Pakistanis killed in the war in the east were between 5,000 and 6,000 and missing between 6,000 and 7,000 since November 27, according to Pakistan High Command. There were 93,000 prisoners-ofwar with India. Pakistani casualties in the west must have been even higher in view of the offensive tactics adopted by them on that front, though no figures are yet available. The total number of prisoners of war, including paras and civilians is estimated at 1,10,000. There were 100 Pak prison. ers in Indian hands to every Indian prisoner in Pakistani hands.
Hereafter, divorced by its “better half,” West Pakistan can no more afford a standing army of fourteen divisions and an airforce of 200 aircraft, nor would they be warranted by the new, diminished size of the state. Islamabad cannot afford the luxury of spending Rs. 3,200 million of its national budget on the armed forces. Even if the USA and China are prepared to defray the expenditure on replenishment and re-equipment of Pakistan’s armed forces, the cost of their maintenance would have largely to be borne by Islamabad.
East Pakistan contributed 40 per cent of the central government’s annual budget, 40 per cent of the Customs revenue, 23 per cent of the central excise rates, 30 per cent of the sales tax and 21 per cent of income and corporate taxes. East Bengal’s raw jute and jute goods represented 50 per cent of the country’s export trade earnings. All this has been lost for ever. In addition, West Pakistan has also lost its highly lucrative ‘captive market’ of
75 million Bengalis, which represented 40 to 50 per cent of West Pakistan’s exports. Consumer goods meant for Bangladesh have remained stockpiled for the last eight or nine months. Pakistan’s national product has now been automatically reduced by 40 per cent and foreign exchange earnings have dropped by 45 per cent and domestic savings by 33 per cent.
Besides, Islamabad has an external debt of about £1,600 million to repay, which liability Bangladesh will refuse to share on the just plea that it had not benefited from that external aid. This debt hitherto accounted for 19.5% of the country’s annual foreign exchange earnings. Unless it repays its debts, the prospects of further international assistance are bleak.
The economic consequences flowing from the loss of East Bengal could be formidable. But the psy. chological shock of it all on the Pakistanis could be unpredictable in its impact when the full truth comes to be known to them. When the 1,10,000 prisoners of war get back home they will have many things to tell to their people and painful revelations to make.
A race that in season and out boasted that they had been the rulers of India for a thousand years and proposed to do it again, have now to swallow the bitter truth that it is the Hindu power that over shadows the sub-continent, in which they occupy a corner. At least that is how the hurt ego of the Pakistanis would look at the picture emerging from the December war.
And the man who threatened a thousand year war with India and who insisted that the roots of confrontation between the two countries go deep into the sub-continent’s history, has now been called upon to preside over the destinies of a people who are passionately yearning for peace and relaxation of the twenty-four-year long tension.

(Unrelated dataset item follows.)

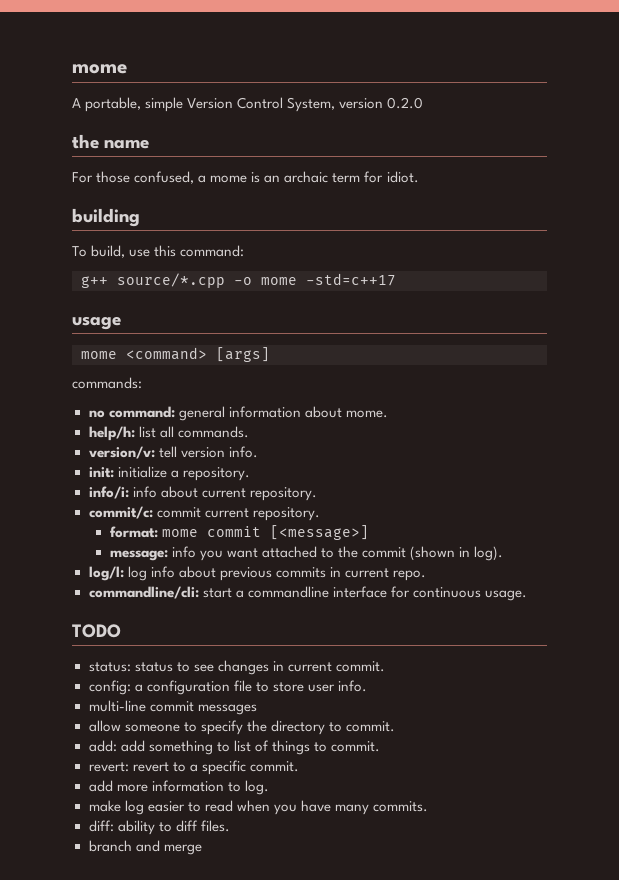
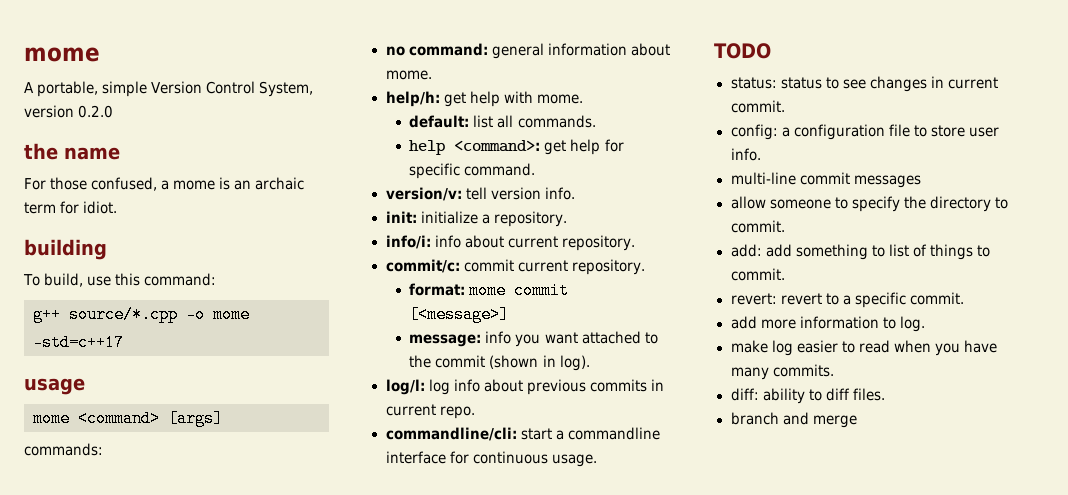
- help/h: list all commands.
+ help/h: get help with mome.
+ default: list all commands.
+ help <command>: get help for specific command.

Coming to the helm of Pakistan’s affairs at a moment of grave crisis and national humiliation, Mr. Bhutto has displayed much political wisdom in his early speeches and actions since he took over. Will he however forget his own past utterances and turn over a new leaf for the sake of his country and give up the will-o’-the-wisp dream of wresting the Kashmir valley from India and accept the realities? That alone would bring normalcy and prosperity to Pakistan and peace and tranquillity to the subcontinent, which the people in both the countries so much deserve after the many years of tension and hostility. For Kashmir is now a lost cause.
With one shake of the kaleidoscope, the geopolitics of the South Asian region has been radically altered. The power balance so assiduously built up in the region by the superpowers has been upset and a new pattern has emerged. There are now three states where there were only two, with India as the dominating power not only in South Asia but in the entire region from the Gulf of Aden to the Straits of Malacca. That status underlines certain responsibilities for India in the Indian Ocean which is fast becoming the focus of power politics, what with the navies of the superpowers converging on it, and the demand for a “peace area” in the Indian Ocean being increasingly raised by the nations of the region.
APPENDIX I
Text of Mrs. Indira Gandhi’s historic letter to Mr. Richard Nixon, President of the U.S.A. Dear Mr. President,
I am writing at a moment of deep anguish at the unhappy turn which the relations between our two countries have taken.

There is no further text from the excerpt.